→ ABOUT THIS EXERCISE: The records below must be transcribed exactly, with each picture left out.

→ SOURCE MATERIAL:
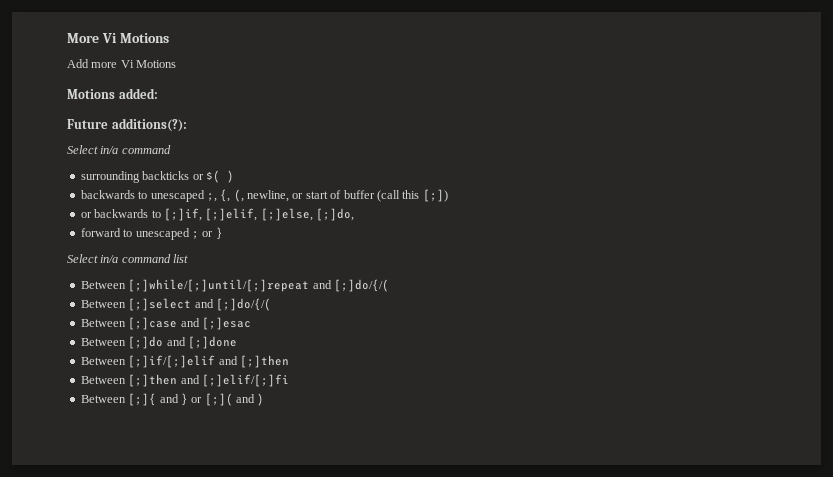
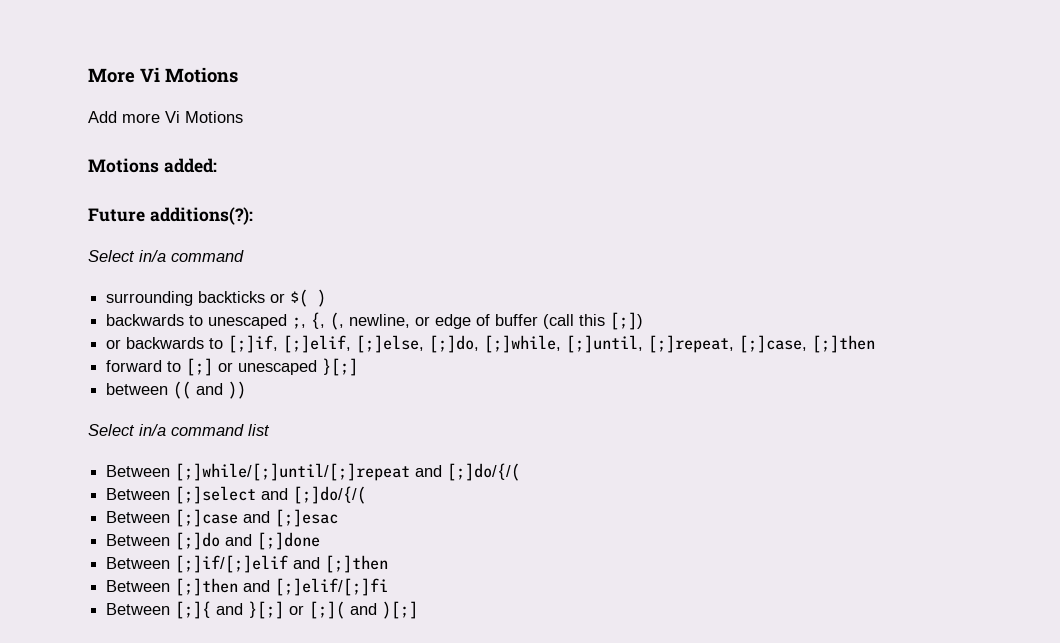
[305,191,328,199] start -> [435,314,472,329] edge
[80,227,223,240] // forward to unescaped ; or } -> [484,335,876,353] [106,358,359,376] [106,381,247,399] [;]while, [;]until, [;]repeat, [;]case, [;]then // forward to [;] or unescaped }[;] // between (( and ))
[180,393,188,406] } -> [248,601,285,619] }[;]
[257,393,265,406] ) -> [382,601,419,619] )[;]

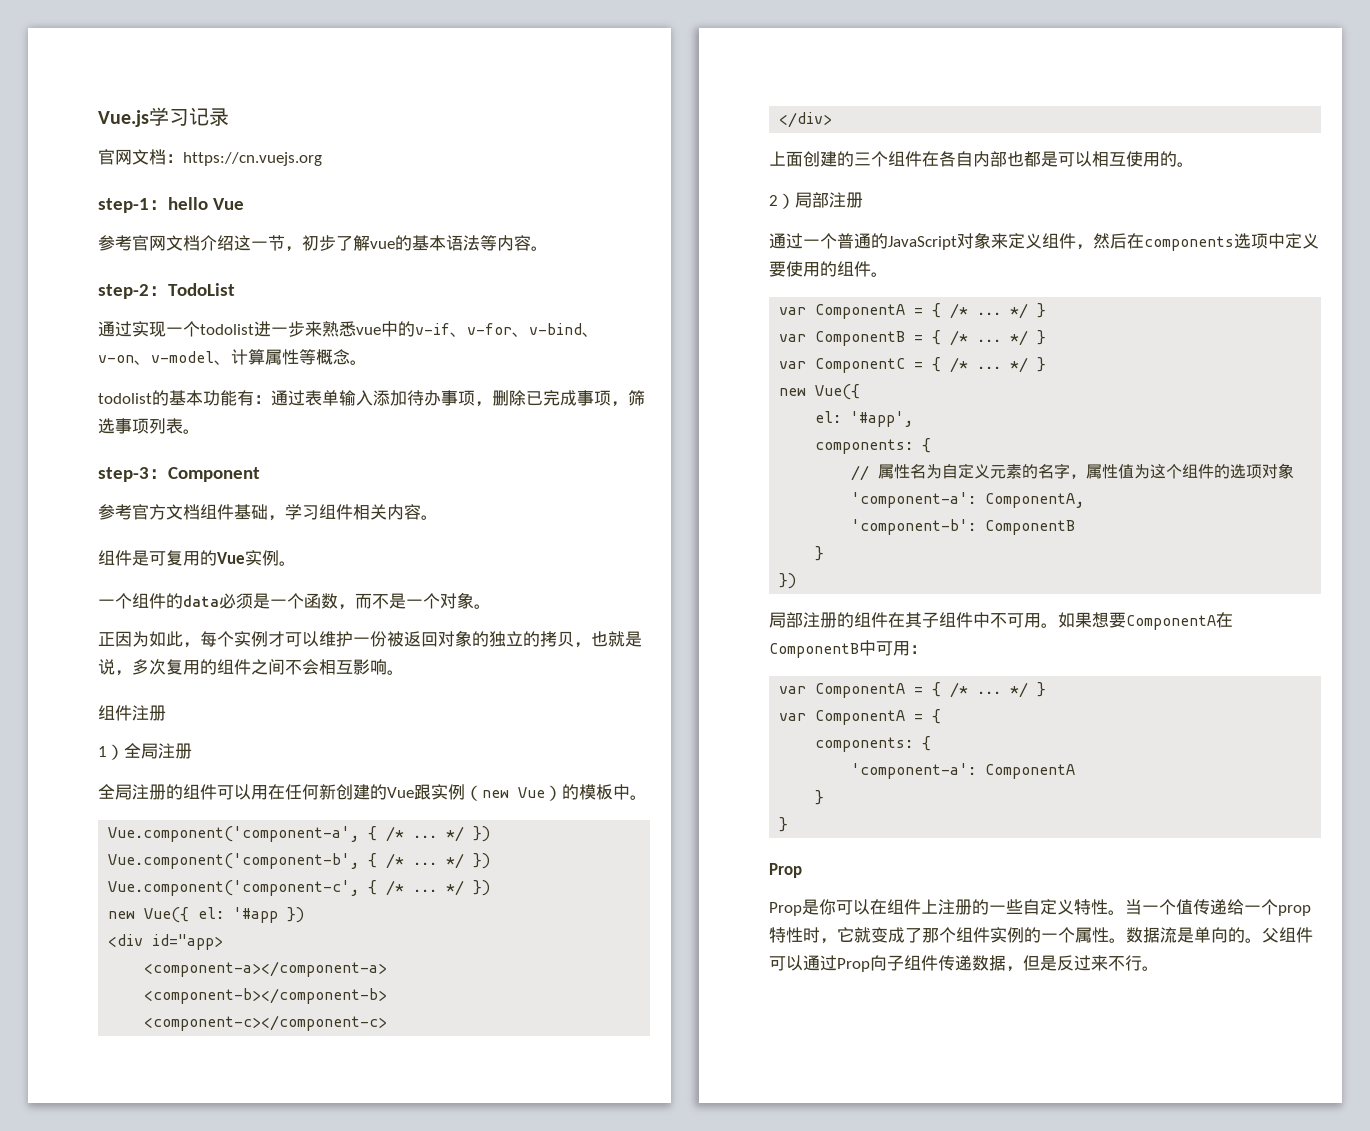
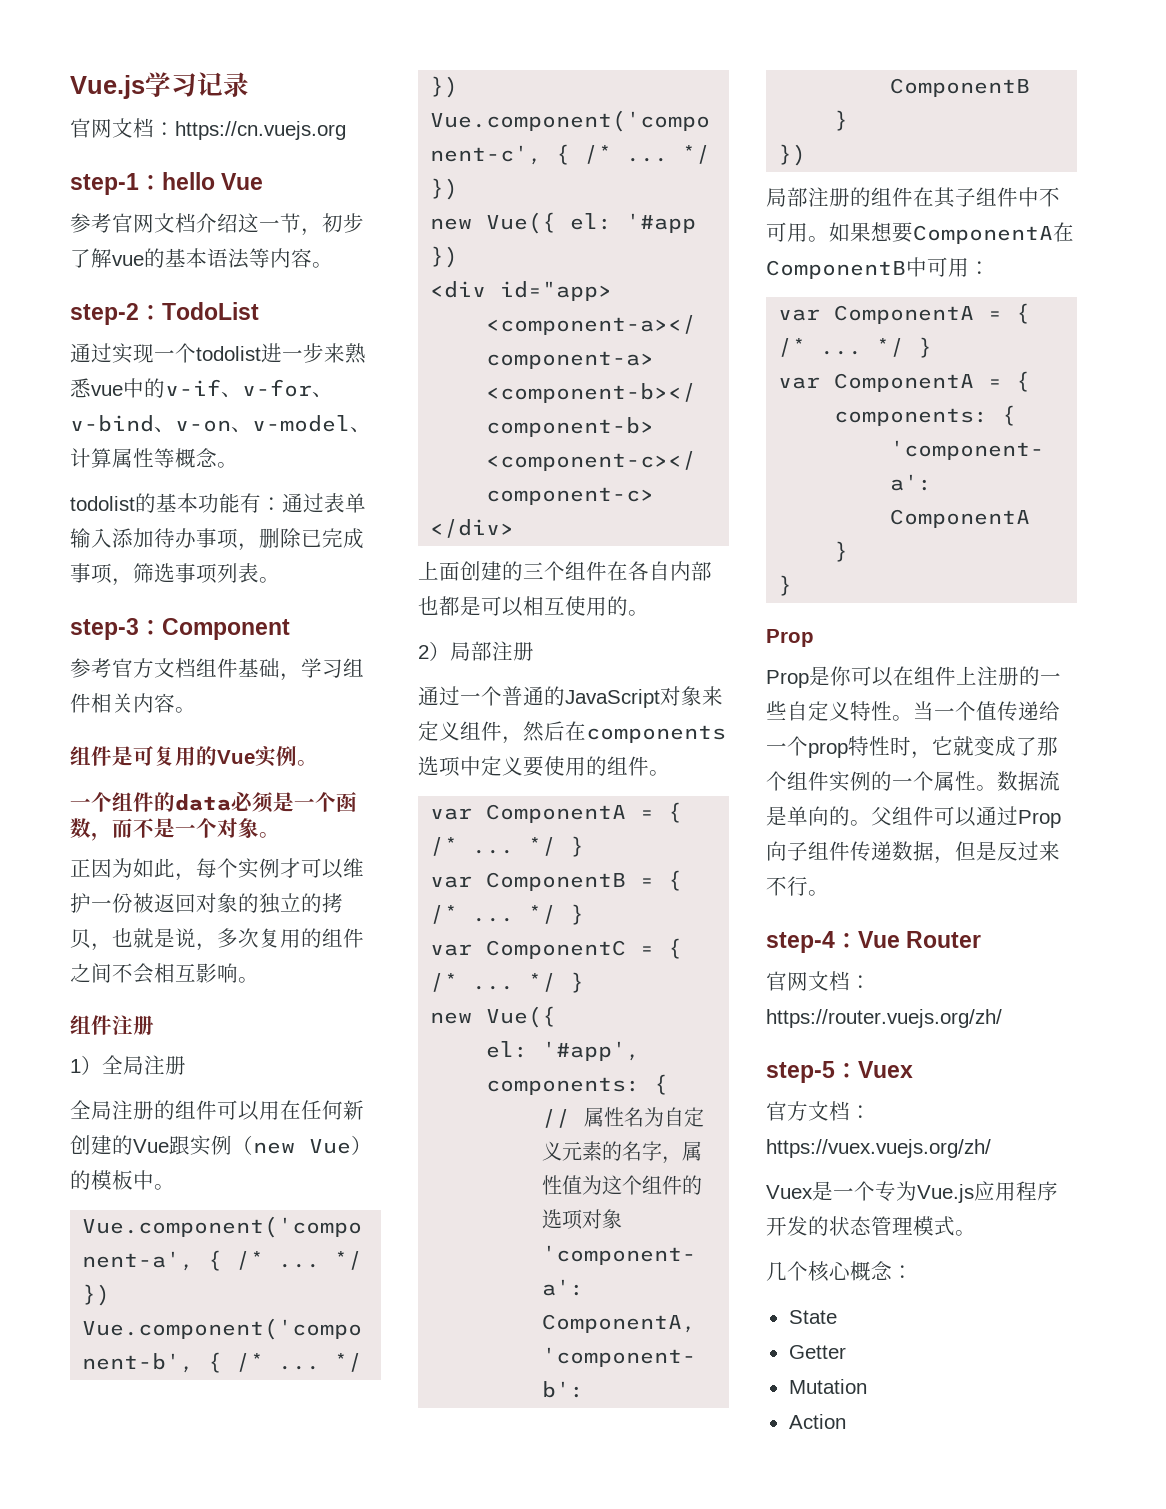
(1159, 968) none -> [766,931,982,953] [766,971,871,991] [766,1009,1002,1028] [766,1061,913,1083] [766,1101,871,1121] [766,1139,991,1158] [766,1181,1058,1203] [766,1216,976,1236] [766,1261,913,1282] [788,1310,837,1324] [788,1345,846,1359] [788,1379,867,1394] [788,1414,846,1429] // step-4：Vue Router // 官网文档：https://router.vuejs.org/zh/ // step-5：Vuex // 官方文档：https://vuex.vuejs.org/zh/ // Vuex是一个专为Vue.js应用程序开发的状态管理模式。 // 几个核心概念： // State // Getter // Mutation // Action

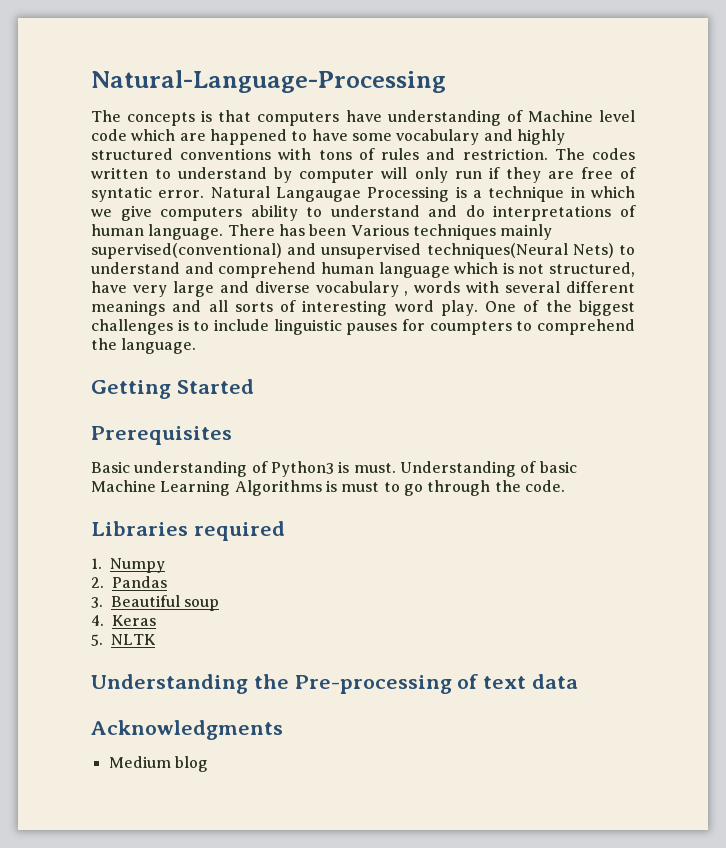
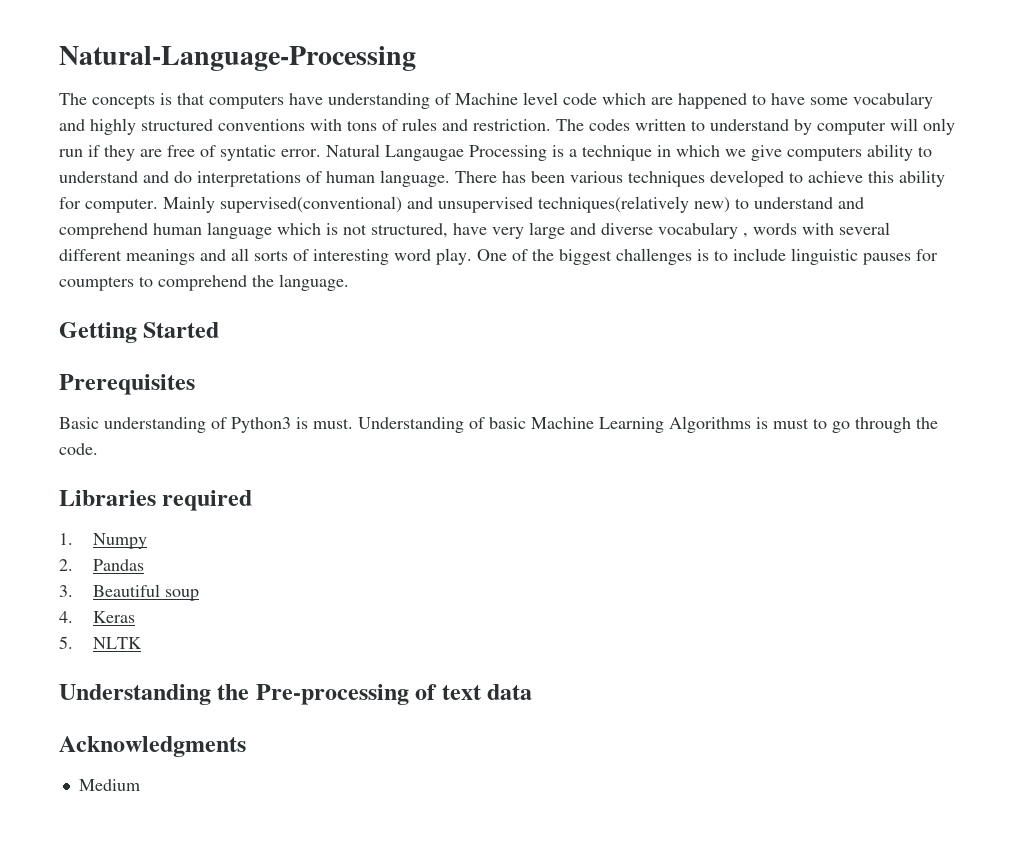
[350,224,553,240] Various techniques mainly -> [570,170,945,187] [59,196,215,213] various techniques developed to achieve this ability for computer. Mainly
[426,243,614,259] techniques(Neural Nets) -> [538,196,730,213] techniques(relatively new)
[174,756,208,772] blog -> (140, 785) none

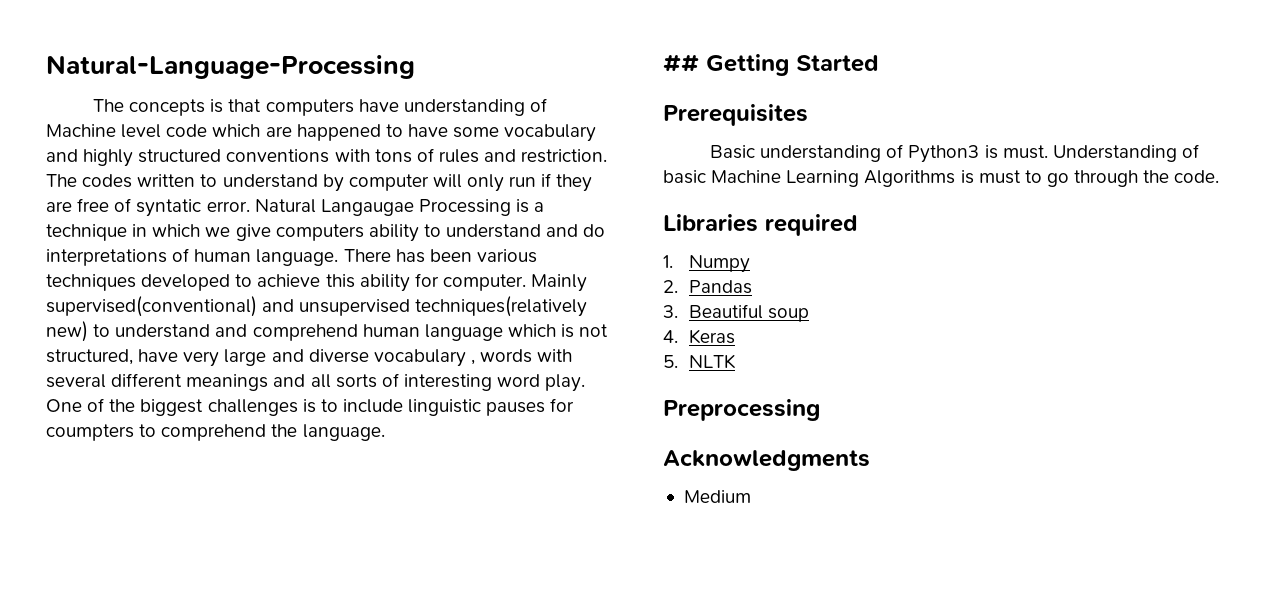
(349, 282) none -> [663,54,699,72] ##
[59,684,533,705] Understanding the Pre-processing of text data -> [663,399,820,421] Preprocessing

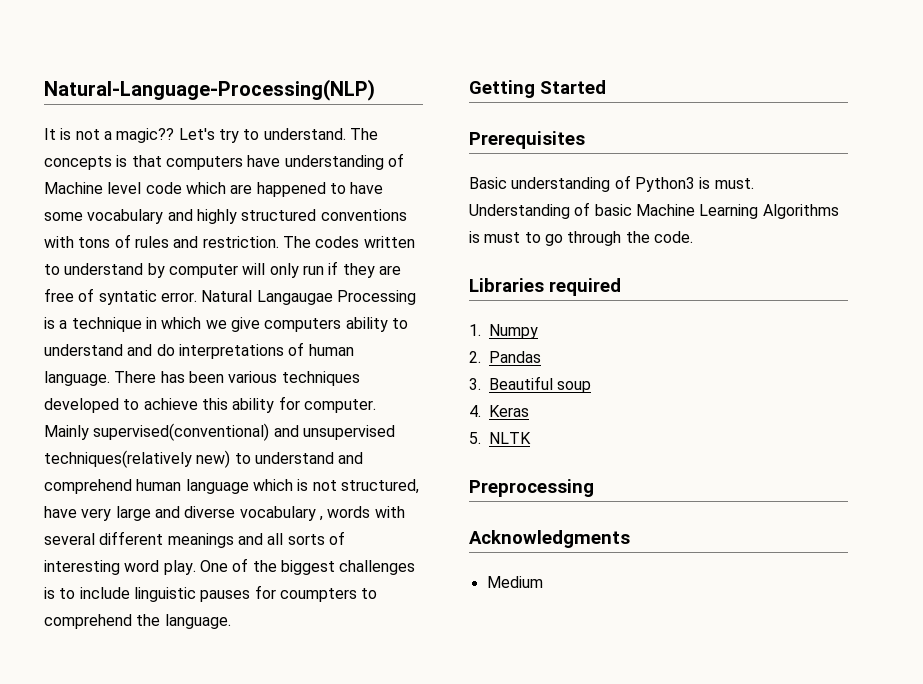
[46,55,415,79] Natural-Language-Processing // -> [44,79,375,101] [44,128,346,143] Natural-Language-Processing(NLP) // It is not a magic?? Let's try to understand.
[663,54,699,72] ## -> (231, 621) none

→ ANSWER BOX:
[305,191,328,199] start -> [435,314,472,329] edge
[80,227,223,240] // forward to unescaped ; or } -> [484,335,876,353] [106,358,359,376] [106,381,247,399] [;]while, [;]until, [;]repeat, [;]case, [;]then // forward to [;] or unescaped }[;] // between (( and ))
[180,393,188,406] } -> [248,601,285,619] }[;]
[257,393,265,406] ) -> [382,601,419,619] )[;]

(1159, 968) none -> [766,931,982,953] [766,971,871,991] [766,1009,1002,1028] [766,1061,913,1083] [766,1101,871,1121] [766,1139,991,1158] [766,1181,1058,1203] [766,1216,976,1236] [766,1261,913,1282] [788,1310,837,1324] [788,1345,846,1359] [788,1379,867,1394] [788,1414,846,1429] // step-4：Vue Router // 官网文档：https://router.vuejs.org/zh/ // step-5：Vuex // 官方文档：https://vuex.vuejs.org/zh/ // Vuex是一个专为Vue.js应用程序开发的状态管理模式。 // 几个核心概念： // State // Getter // Mutation // Action

[350,224,553,240] Various techniques mainly -> [570,170,945,187] [59,196,215,213] various techniques developed to achieve this ability for computer. Mainly
[426,243,614,259] techniques(Neural Nets) -> [538,196,730,213] techniques(relatively new)
[174,756,208,772] blog -> (140, 785) none

(349, 282) none -> [663,54,699,72] ##
[59,684,533,705] Understanding the Pre-processing of text data -> [663,399,820,421] Preprocessing

[46,55,415,79] Natural-Language-Processing // -> [44,79,375,101] [44,128,346,143] Natural-Language-Processing(NLP) // It is not a magic?? Let's try to understand.
[663,54,699,72] ## -> (231, 621) none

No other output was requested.